** Assignment **
In the entries below, find every line with "height" and copy it.

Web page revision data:
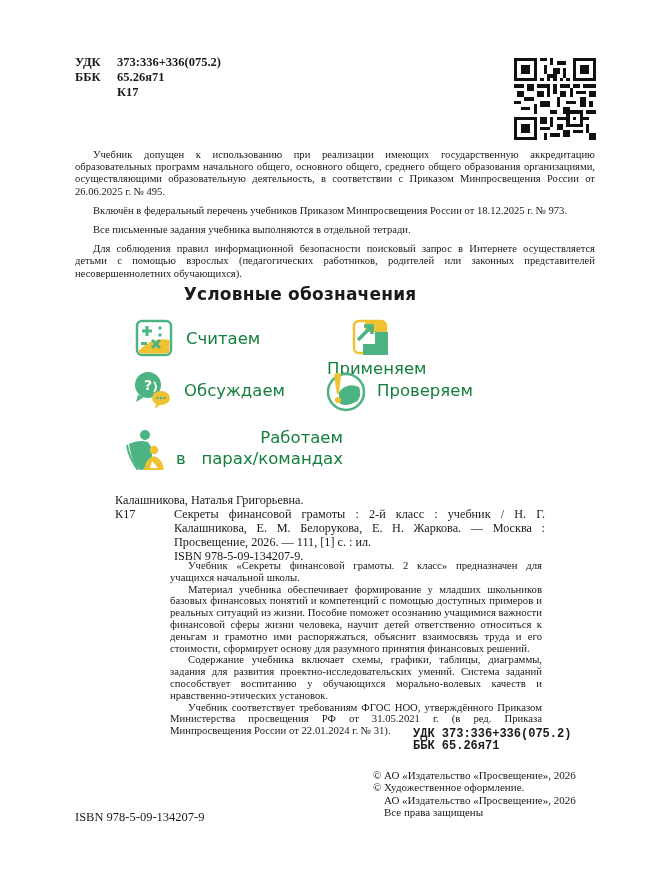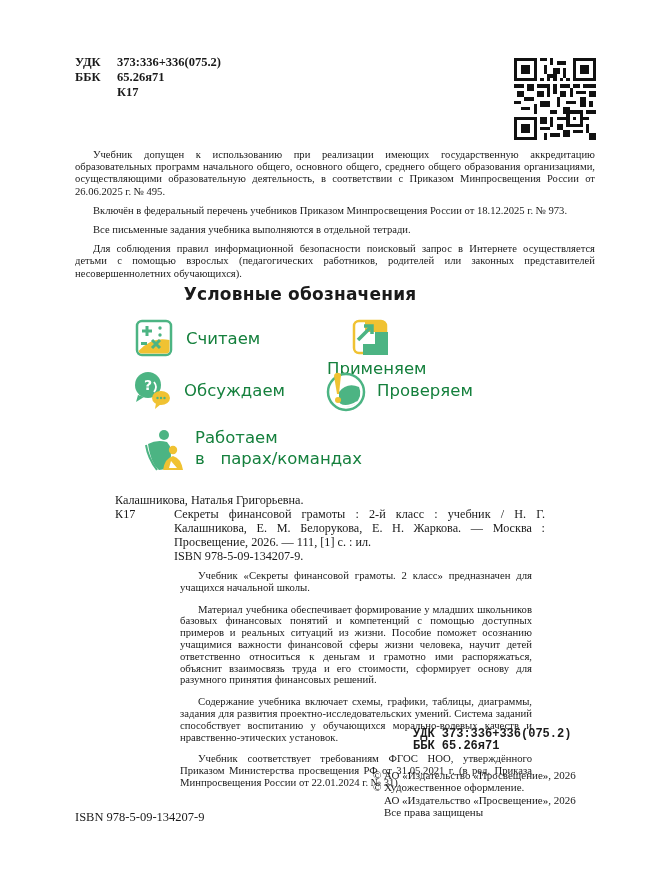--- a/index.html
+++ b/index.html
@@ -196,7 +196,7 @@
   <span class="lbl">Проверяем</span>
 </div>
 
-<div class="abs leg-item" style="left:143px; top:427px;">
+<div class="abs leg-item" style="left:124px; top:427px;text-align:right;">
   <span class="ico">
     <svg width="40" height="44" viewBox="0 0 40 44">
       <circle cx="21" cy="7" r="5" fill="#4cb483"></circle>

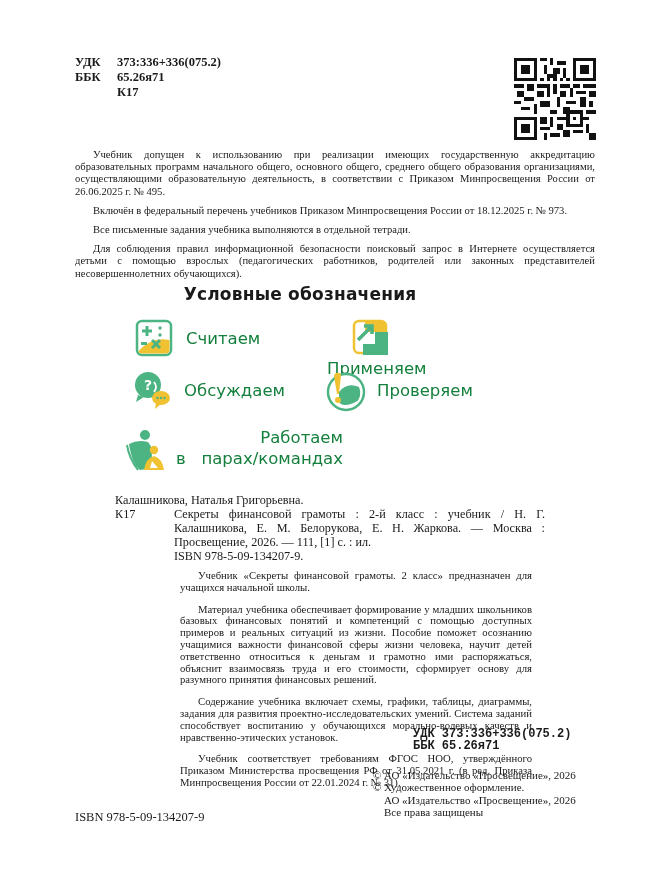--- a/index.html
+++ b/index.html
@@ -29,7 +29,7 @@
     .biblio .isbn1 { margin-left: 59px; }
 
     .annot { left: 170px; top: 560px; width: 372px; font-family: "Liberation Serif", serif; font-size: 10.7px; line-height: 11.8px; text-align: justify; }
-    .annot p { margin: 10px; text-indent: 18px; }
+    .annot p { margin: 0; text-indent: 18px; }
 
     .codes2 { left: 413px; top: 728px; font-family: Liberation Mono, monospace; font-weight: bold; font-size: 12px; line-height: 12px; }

** Result of the task **
     <svg width="40" height="44" viewBox="0 0 40 44">
     .annot { left: 170px; top: 560px; width: 372px; font-family: "Liberation Serif", serif; font-size: 10.7px; line-height: 11.8px; text-align: justify; }
     .codes2 { left: 413px; top: 728px; font-family: Liberation Mono, monospace; font-weight: bold; font-size: 12px; line-height: 12px; }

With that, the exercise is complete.